Main Issues
[1] The case holding that the right to claim the transfer registration of ownership against the reorganization company of multiple apartment buyers constitutes a priority claim under Article 208 subparagraph 7 of the Company Reorganization Act, and the right to claim damages arising from the delay of the performance constitutes a priority claim
[2] The meaning of "damage compensation and penalty resulting from nonperformance after the commencement of reorganization proceedings" under Article 121 (1) 2 of the Company Reorganization Act
[3] Requirements to recognize consolation money in a case where property damage occurs due to a contractual default
[4] Whether it is permitted to seek the compensation of property damage under the pretext of consolation money even though it is possible to deliberate and determine the amount of property damage (negative)
Summary of Judgment
[1] The case holding that in case where the administrator of the reorganization company received the remaining purchase price from the buyers who concluded the apartment sale contract before the commencement of company reorganization procedure and moved in it, the right to claim for transfer registration of ownership of the liquidation company of the apartment buyers constitutes a priority claim under Article 208 subparagraph 7 of the Company Reorganization Act, and the right to claim damages due to delay of the payment also constitutes a priority claim
[2] Article 121 (1) 2 of the Company Reorganization Act provides "compensation and penalty due to non-performance after the commencement of reorganization proceedings" as subordinate reorganization claims. However, since the company has failed to perform its property rights prior to the commencement of reorganization proceedings, it refers to a claim for damages and penalty arising after the commencement of reorganization proceedings in relation to payment of damages to the other party or payment of penalty on a regular basis due to the failure to perform its property rights to the company.
[3] In general, in a case where property damage occurs due to the nonperformance of a contract, the mental suffering which the contracting party received shall be deemed to have been recovered by compensating for property damage. Thus, there are special circumstances that the compensation for property damage alone sustained irrecoverable mental suffering, and only where the other party knew or could have known such circumstance, consolation money for mental suffering may be recognized.
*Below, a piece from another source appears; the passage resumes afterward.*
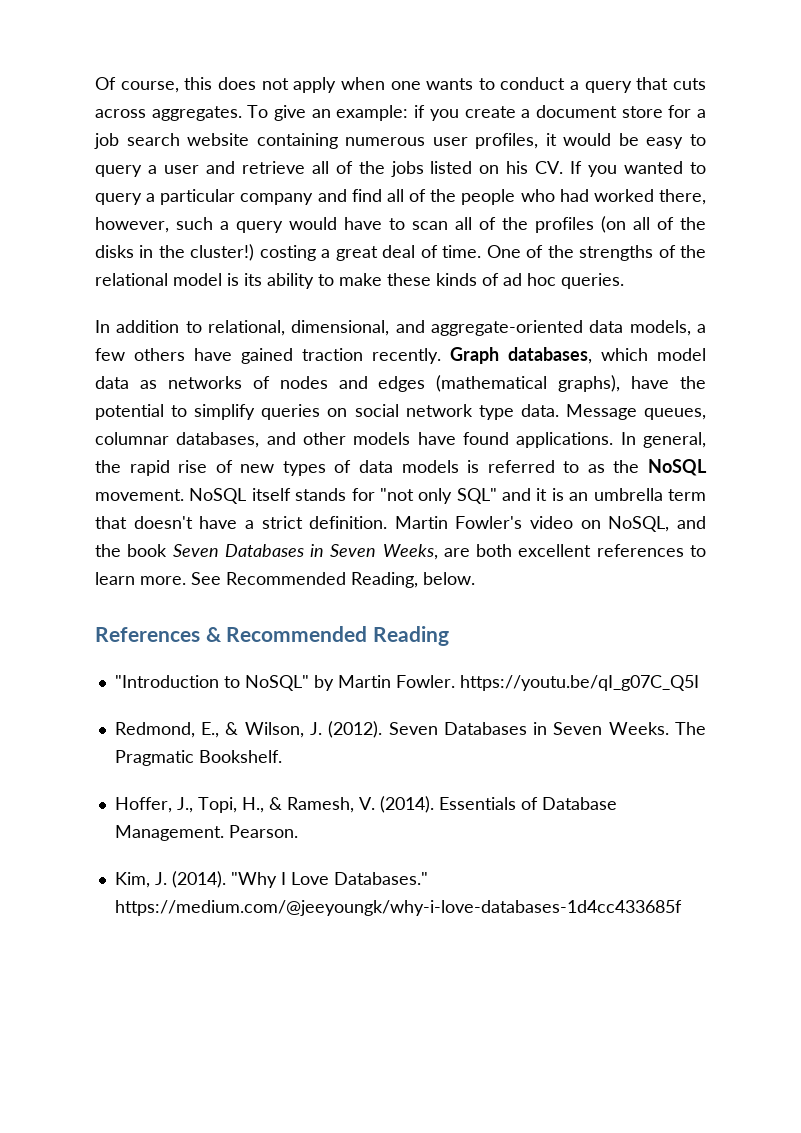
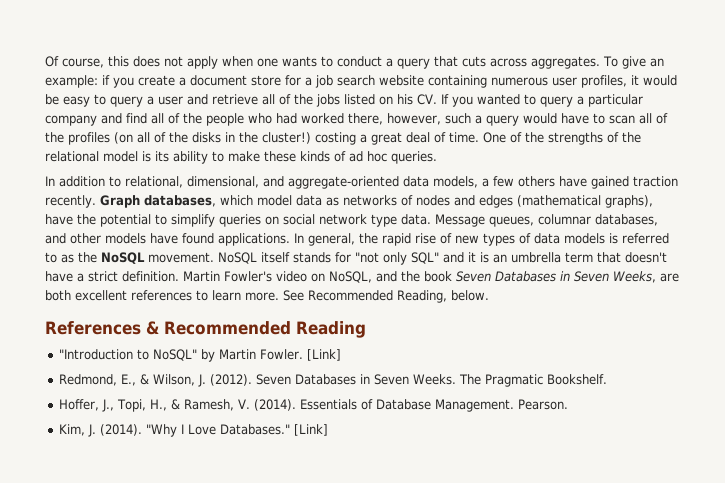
- "Introduction to NoSQL" by Martin Fowler. https://youtu.be/qI_g07C_Q5I
+ "Introduction to NoSQL" by Martin Fowler. [Link]
- "Why I Love Databases." https://medium.com/@jeeyoungk/why-i-love-databases-1d4cc433685f
+ "Why I Love Databases." [Link]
[4] Where it is impossible to determine the amount of damages due to the difficulty in proving that the occurrence of property damage is recognized, and it is impossible to receive compensation due to the impossibility of confirming the amount of damages, such circumstance may be considered as the ground for increase in the amount of consolation money. However, the supplementary function of consolation money is to supplement to a certain extent the imbalance in compensating for damages by increasing the amount of consolation money in cases where it is impossible to determine the amount of damages even though the occurrence of property damage is recognized, and thus it is impossible to receive compensation due to the impossibility of confirming the amount of damages. Thus, the same is not permitted in order to increase the amount of consolation money in cases where the damage is not sufficiently recovered. Therefore, in examining and determining damages due to the non-performance of contractual obligations under which the claim, admission, classification, and determination of the amount of consolation money is possible, it is difficult to allow to expand the complementary function without permission to order the payment of
[Reference Provisions]
[1] Articles 103(1) and 208 subparag. 7 of the Company Reorganization Act / [2] Article 121(1)2 of the Company Reorganization Act / [3] Articles 390 and 393 of the Civil Act / [4] Articles 390 and 393 of the Civil Act
Reference Cases
[2] Supreme Court Decision 2001Da68068 delivered on May 28, 2002 (Gong2002Ha, 1511) / [3] Supreme Court Decision 93Da1915 delivered on November 9, 1993 (Gong1994Sang, 74) Supreme Court Decision 93Da5979 delivered on December 13, 1994 (Gong1995Sang, 472) Supreme Court Decision 96Da36289 Delivered on December 10, 196 (Gong197Sang, 319), Supreme Court Decision 96Da38971 delivered on July 10, 198 (Gong198Ha, 2054) / [4] Supreme Court Decision 93Da198378 delivered on April 28, 198 (Gong2054)
Plaintiff, Appellee
Plaintiff 1 and 430 others (Law Firm Dasan General Law Office, Attorneys Kim Li-lin et al., Counsel for the plaintiff-appellant)
Defendant, Appellant
Manager of Sam-Hy Co., Ltd. (Law Firm continental, Attorneys Noh Sang-jo et al., Counsel for the defendant-appellant)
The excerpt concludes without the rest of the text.